Durante dez anos, empregados de uma fabricante de extrato de tomate distribuíram, gratuitamente, sementes de tomate entre agricultores de uma certa região. A cada ano, os empregados da fabricante procuravam os agricultores, na época da colheita, para adquirir a safra produzida. No ano de 2009, a fabricante distribuiu as sementes, como sempre fazia, mas não retornou para adquirir a safra. Procurada pelos agricultores, a fabricante recusou-se a efetuar a compra. O tribunal competente entendeu que havia responsabilidade pré-contratual da fabricante.
A responsabilidade pré-contratual é aquela que:
a) deriva da violação à boa-fé objetiva na fase das negociações preliminares à formação do contrato.
b) deriva da ruptura de um pré-contrato, também chamado contrato preliminar.
c) surgiu, como instituto jurídico, em momento histórico anterior à responsabilidade contratual.
d) segue o destino da responsabilidade contratual, como o acessório segue o principal.

O estudo dos contratos é iniciado por uma teoria geral.

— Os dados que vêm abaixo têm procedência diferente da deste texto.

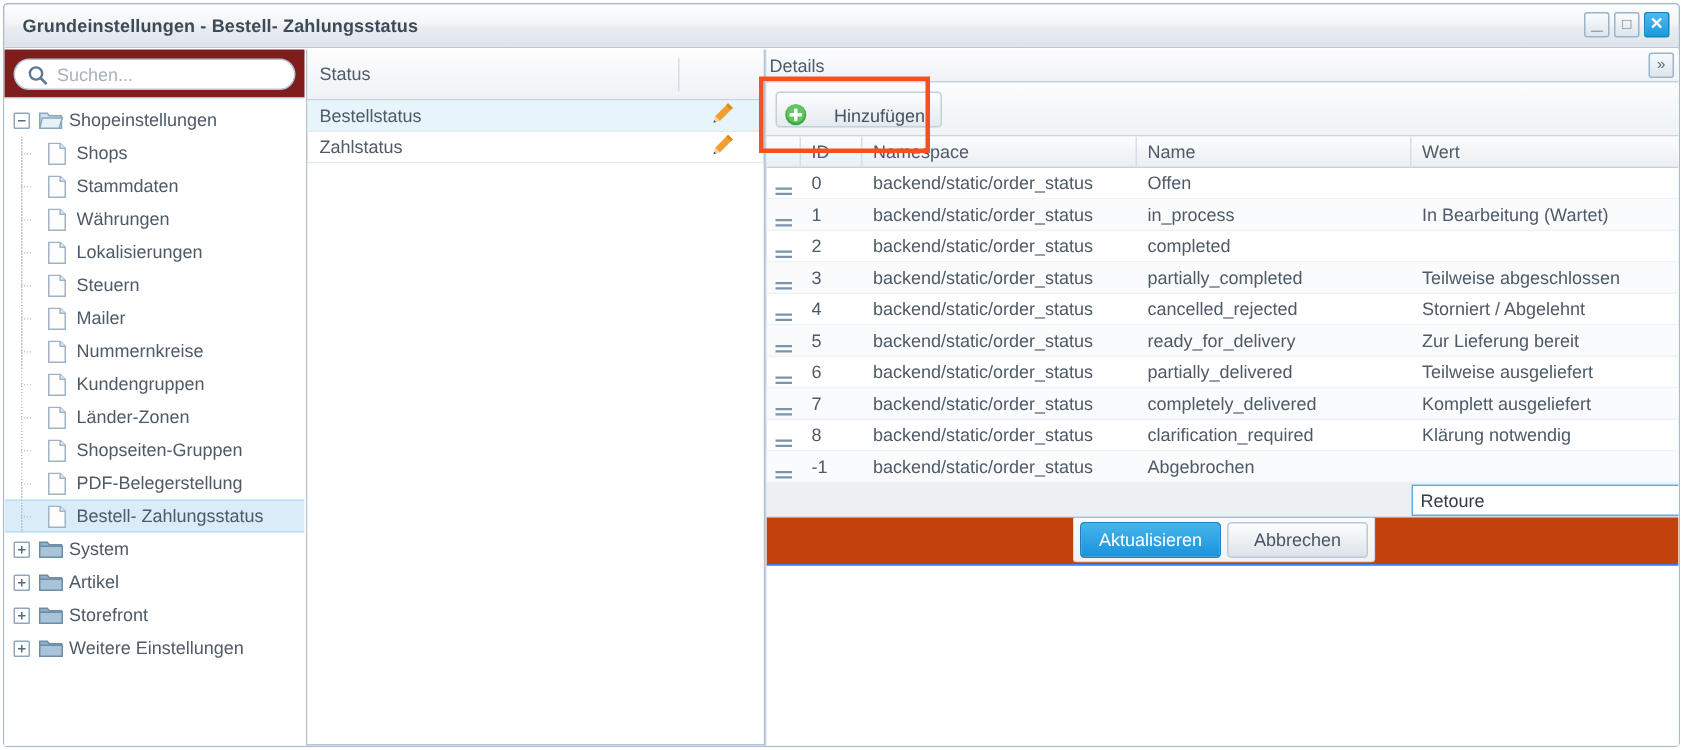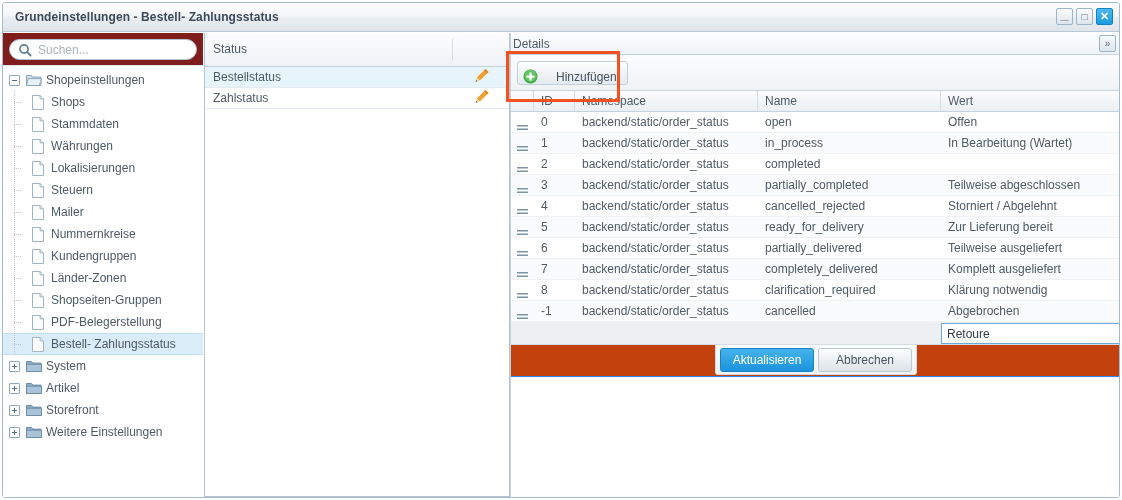"open" div.dc { html: <div>open</div> -> none }
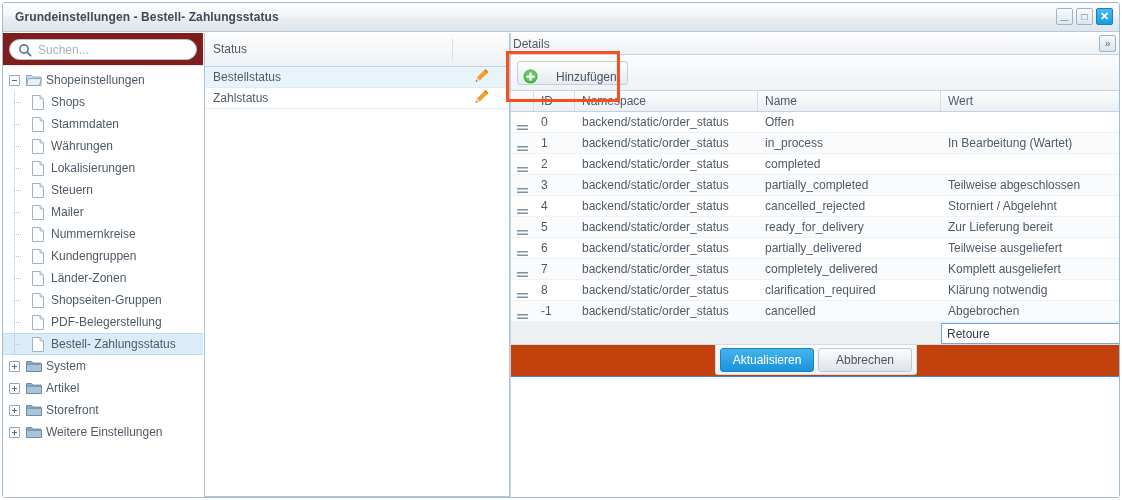"cancelled" div.dc { html: <div>cancelled</div> -> none }
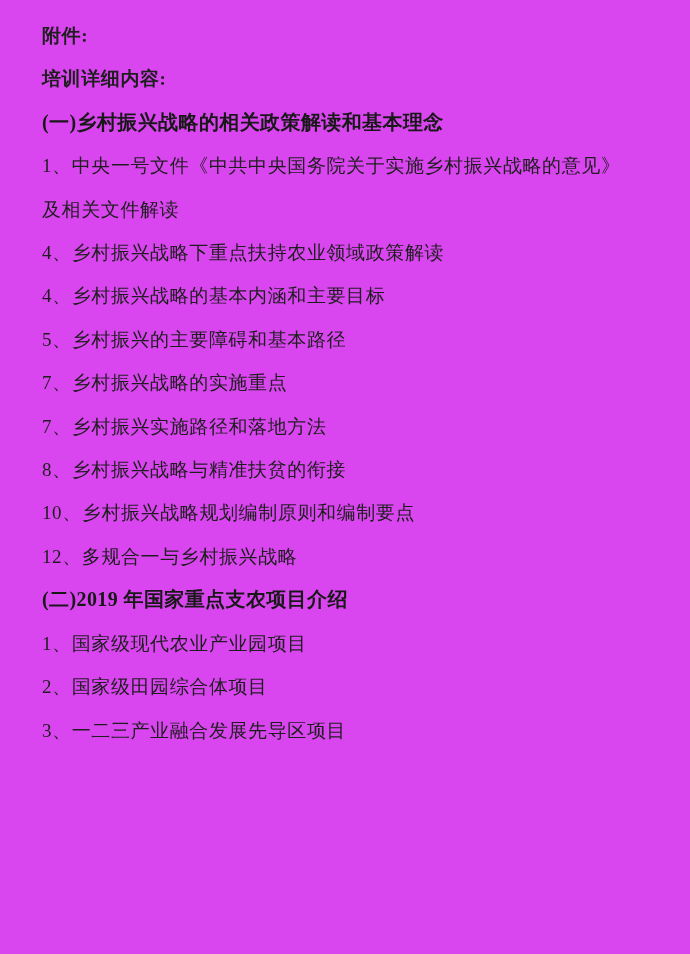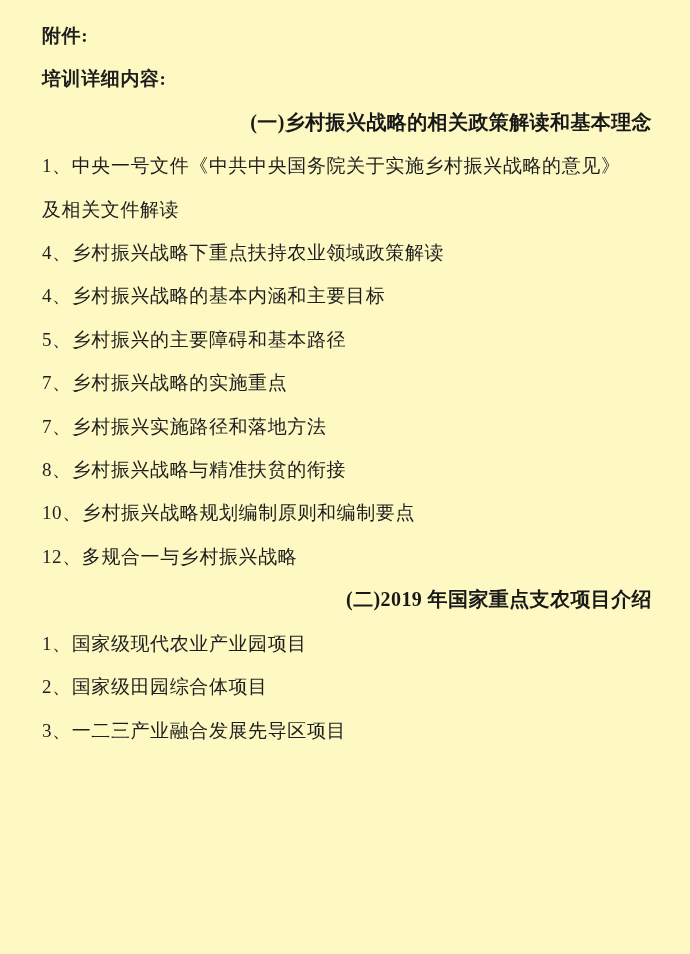"附件:" .page { background: #fef9c3 -> #d946ef }
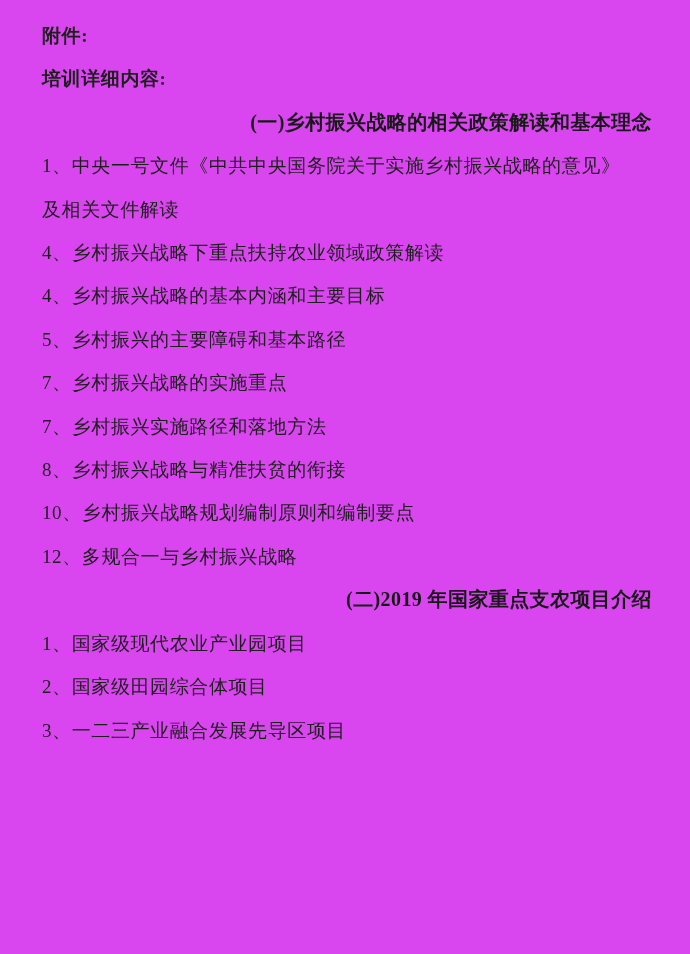"(一)乡村振兴战略的相关政策解读和基本理念" .heading { text-align: right -> none }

Acerca desse assunto, assinale a opção correta.
a) No direito brasileiro, no que diz respeito à celebração de contratos entre ausentes, adota-se, como regra, a teoria da expedição, embora se admitam algumas exceções.
b) As partes não podem celebrar contratos atípicos, devendo, conseqüentemente, adotar uma das espécies contratuais reguladas pelo Código Civil e pelas leis especiais.
c) No regime do Código Civil, tal como no do Código de Defesa do Consumidor, os vícios redibitórios são os vícios aparentes ou de fácil constatação, que tornam a coisa imprestável a seus fins ou lhe diminuem o valor.
d) Na evicção, o adquirente só pode realizar a denúncia da lide ao alienante imediato, mas não aos anteriores, a fim de exercer o direito que da evicção lhe resulta.

Contrato com declarações intervaladas, sob o prisma de sua formação, é aquele em que
a) se estabelece prazo para a espera da resposta a uma oferta feita.
b) a proposta é obrigatória ao solicitante.
c) estando o oblato ausente, o proponente deverá aguardar lapso de tempo suficiente para que a oferta chegue ao destinatário, calculando-se o tempo conforme o meio de comunicação utilizado, tendo-se em vista a demora normal de entrega e retorno.
d) a oferta não obriga o proponente que, depois de tê-la feito, se arrepender desde que a retratação chegue ao conhecimento do oblato antes da proposta ou ao mesmo tempo que ela.

A teoria adotada pelo Código Civil, relativa ao momento da conclusão do contrato, é a
a) da cognição.
b) da declaração, na subteoria da recepção.
c) da informação.
d) da agnição, na subteoria da expedição.

A cláusula compromissória terá eficácia em contratos de adesão desde que
a) o árbitro seja desde logo escolhido e indicado pelo aderente, constando o seu nome e a sua qualificação do texto da cláusula.
b) a cláusula imponha, pelo menos, três árbitros, dois indicados pelas partes e um terceiro, desempatador, escolhido de comum acordo pelas partes.
c) a cláusula, em negrito, determine a homologação judicial do árbitro escolhido.
d) a cláusula determine a iniciativa da arbitragem ao aderente.